▶ **DATA SHOWN**:
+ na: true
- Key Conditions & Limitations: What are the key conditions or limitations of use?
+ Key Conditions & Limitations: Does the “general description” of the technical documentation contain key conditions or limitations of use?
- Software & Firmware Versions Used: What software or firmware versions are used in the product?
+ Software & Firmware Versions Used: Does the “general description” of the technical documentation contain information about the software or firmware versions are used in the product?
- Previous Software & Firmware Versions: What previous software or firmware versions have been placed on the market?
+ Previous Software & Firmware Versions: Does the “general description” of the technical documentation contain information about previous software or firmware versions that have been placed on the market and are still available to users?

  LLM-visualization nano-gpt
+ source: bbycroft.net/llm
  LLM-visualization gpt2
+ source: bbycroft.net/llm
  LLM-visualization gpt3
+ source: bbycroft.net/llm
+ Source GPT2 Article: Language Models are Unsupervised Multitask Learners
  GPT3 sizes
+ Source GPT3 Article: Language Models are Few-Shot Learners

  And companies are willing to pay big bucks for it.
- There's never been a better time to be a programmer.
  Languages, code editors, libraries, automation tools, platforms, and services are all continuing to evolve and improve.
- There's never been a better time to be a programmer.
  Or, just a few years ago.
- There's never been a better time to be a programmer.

▶ **DESCRIPTION OF THE TASK**:
From the records above, copy each line that contains the word "used".

▶ **REPLY**:
- Software & Firmware Versions Used: What software or firmware versions are used in the product?
+ Software & Firmware Versions Used: Does the “general description” of the technical documentation contain information about the software or firmware versions are used in the product?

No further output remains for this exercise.